Determine how many lines in the data below contain "path" and write only that number.

Web page revision data
= = =

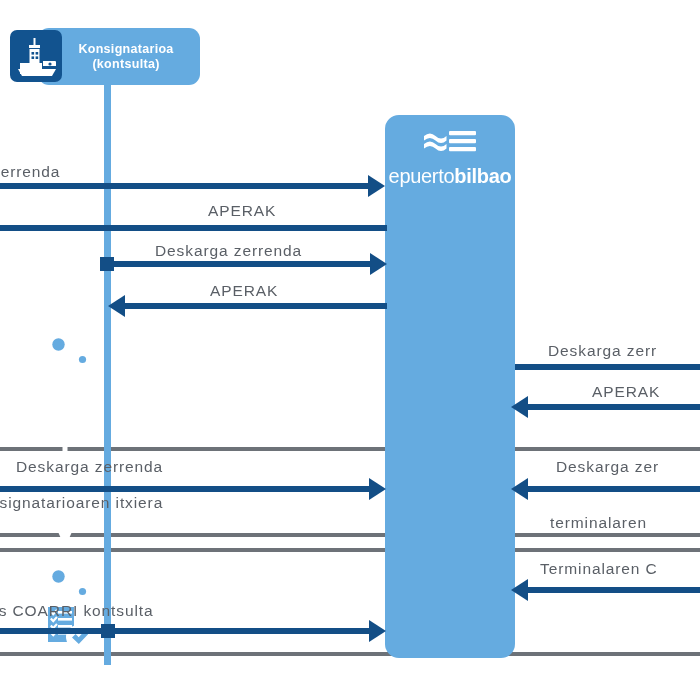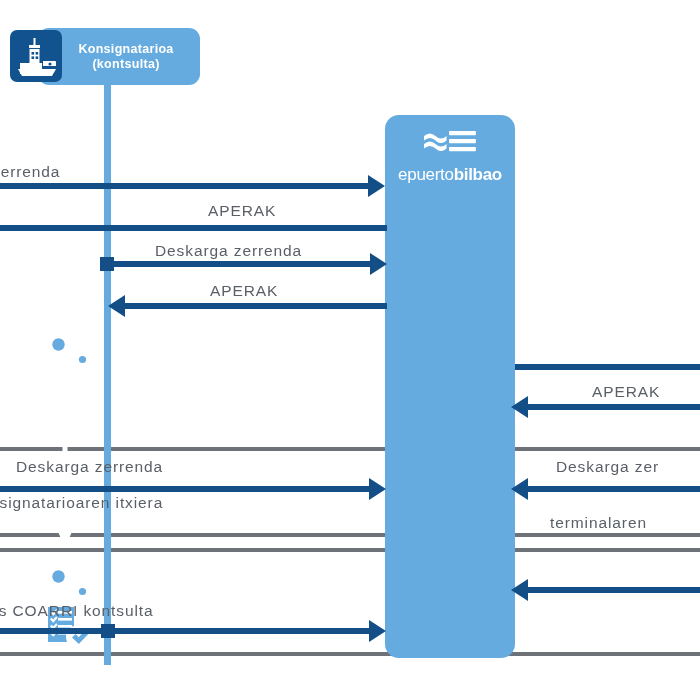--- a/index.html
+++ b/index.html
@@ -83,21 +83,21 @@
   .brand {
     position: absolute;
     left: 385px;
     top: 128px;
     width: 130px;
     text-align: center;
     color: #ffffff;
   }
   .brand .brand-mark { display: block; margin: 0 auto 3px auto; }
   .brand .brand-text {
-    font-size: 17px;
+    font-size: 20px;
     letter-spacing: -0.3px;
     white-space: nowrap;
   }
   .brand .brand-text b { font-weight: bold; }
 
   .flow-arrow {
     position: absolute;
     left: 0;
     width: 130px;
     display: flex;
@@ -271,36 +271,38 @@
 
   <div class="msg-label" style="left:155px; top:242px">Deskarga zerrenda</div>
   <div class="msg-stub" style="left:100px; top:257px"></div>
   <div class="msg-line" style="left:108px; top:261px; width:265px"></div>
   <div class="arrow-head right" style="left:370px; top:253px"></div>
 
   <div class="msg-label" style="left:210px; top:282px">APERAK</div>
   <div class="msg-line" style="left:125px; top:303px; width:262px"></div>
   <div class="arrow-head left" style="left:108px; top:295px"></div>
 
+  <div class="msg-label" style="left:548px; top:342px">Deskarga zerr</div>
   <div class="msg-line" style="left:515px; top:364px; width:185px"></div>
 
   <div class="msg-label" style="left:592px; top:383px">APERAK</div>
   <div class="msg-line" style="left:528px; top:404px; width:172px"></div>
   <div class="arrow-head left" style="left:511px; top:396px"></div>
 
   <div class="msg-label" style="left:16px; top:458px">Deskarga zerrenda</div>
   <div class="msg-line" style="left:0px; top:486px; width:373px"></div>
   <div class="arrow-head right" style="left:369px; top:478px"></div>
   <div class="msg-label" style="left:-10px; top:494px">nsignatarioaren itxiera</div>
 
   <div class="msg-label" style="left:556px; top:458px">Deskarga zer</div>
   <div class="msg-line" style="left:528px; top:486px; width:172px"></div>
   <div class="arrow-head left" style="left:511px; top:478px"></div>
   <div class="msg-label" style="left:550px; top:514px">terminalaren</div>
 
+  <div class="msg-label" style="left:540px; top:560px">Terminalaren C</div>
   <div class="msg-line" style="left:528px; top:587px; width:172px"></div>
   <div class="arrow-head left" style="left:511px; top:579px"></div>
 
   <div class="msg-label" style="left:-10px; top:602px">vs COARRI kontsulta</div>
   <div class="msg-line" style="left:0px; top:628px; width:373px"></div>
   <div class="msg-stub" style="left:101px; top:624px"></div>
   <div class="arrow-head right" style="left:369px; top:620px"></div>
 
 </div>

= = =

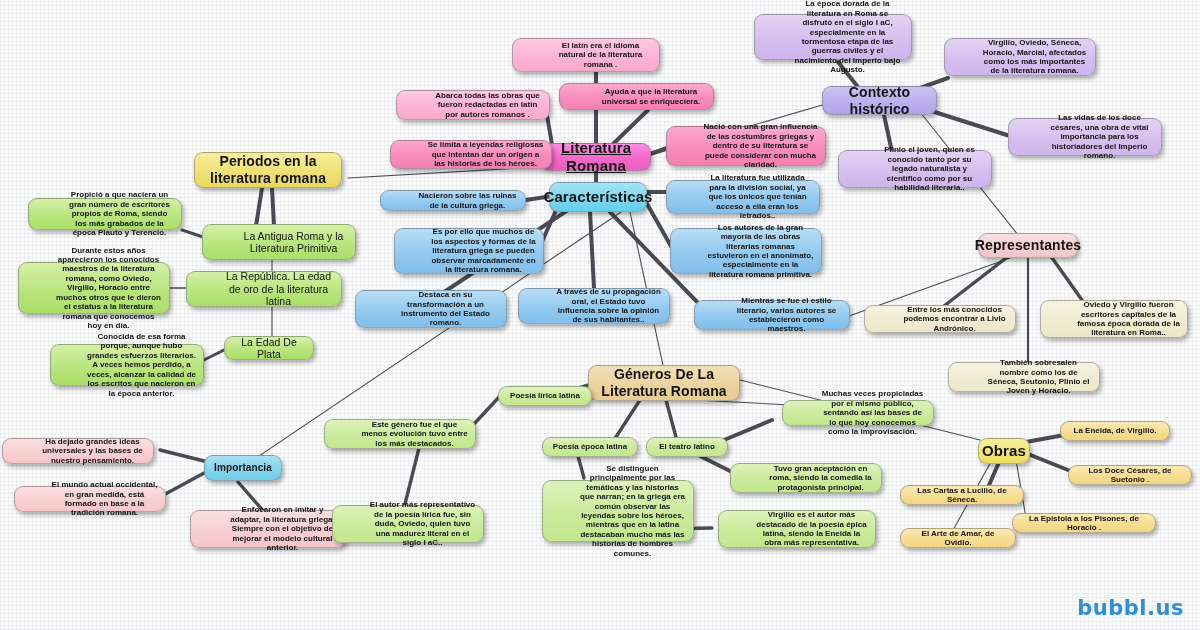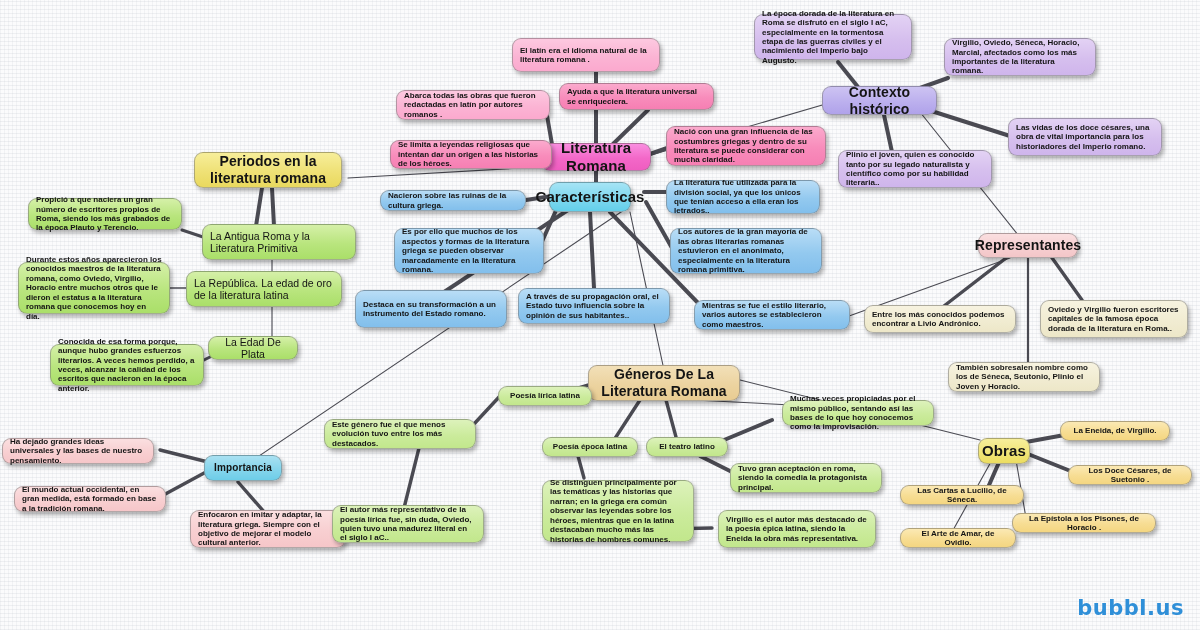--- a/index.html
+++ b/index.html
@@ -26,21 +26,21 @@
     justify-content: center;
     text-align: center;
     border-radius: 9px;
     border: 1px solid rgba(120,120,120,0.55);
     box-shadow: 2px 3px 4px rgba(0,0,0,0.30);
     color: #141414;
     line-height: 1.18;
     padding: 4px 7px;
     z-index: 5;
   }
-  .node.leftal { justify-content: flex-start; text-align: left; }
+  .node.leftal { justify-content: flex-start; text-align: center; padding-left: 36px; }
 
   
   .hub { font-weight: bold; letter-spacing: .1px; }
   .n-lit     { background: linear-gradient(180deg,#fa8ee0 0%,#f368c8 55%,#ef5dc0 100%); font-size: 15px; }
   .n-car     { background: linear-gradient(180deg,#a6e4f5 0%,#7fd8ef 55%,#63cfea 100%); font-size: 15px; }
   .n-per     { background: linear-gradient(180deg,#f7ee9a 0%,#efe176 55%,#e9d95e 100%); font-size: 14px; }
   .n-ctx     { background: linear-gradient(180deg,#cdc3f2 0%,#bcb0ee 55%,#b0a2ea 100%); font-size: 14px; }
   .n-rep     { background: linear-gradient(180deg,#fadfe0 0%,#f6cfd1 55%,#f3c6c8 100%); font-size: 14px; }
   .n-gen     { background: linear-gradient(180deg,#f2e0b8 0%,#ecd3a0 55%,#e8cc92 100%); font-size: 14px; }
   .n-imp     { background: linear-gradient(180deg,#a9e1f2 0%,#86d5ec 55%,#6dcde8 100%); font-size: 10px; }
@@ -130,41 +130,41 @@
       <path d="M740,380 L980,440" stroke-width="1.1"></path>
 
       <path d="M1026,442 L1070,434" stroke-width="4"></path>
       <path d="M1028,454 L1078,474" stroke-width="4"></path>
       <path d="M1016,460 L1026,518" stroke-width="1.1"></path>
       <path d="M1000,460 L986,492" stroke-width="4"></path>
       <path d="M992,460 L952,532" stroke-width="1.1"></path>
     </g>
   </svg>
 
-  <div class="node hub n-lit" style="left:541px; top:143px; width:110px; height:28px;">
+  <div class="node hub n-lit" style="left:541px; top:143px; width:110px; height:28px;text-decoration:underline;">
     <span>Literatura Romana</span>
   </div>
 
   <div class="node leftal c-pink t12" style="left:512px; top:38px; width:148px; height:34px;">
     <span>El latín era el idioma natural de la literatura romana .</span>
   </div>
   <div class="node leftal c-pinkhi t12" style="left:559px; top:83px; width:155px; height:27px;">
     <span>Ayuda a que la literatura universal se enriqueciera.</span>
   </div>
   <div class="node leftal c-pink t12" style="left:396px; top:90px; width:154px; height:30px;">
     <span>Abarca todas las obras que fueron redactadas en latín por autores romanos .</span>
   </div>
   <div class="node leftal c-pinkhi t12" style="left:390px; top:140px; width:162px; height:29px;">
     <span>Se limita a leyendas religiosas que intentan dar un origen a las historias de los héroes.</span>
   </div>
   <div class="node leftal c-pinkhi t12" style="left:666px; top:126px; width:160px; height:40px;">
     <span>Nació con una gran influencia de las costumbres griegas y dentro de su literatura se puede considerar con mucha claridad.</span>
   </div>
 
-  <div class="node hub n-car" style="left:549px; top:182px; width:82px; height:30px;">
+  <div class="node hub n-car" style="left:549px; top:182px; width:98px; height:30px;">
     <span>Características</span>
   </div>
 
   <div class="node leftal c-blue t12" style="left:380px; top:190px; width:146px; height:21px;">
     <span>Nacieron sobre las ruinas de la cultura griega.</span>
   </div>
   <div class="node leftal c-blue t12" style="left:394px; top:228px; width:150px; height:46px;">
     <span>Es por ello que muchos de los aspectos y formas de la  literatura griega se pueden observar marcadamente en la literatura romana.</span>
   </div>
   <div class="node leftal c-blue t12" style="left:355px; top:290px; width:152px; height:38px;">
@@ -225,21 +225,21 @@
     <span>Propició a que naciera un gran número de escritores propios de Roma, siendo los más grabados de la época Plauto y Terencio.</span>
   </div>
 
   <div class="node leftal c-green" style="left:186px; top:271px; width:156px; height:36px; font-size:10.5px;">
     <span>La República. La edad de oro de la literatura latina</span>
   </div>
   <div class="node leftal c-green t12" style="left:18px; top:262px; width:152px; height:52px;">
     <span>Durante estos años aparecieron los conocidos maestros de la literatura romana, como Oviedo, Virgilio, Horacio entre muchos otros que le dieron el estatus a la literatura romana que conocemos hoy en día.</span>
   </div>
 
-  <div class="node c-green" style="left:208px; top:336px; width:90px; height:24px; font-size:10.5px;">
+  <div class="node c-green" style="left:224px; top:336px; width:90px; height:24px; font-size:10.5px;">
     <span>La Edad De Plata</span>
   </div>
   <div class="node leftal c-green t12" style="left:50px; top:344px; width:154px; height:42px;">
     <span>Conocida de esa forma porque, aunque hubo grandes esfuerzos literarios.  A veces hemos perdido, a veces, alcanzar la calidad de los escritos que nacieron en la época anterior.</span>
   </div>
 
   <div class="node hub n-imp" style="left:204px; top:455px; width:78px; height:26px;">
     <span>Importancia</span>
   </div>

= = =

### TASK RESPONSE
6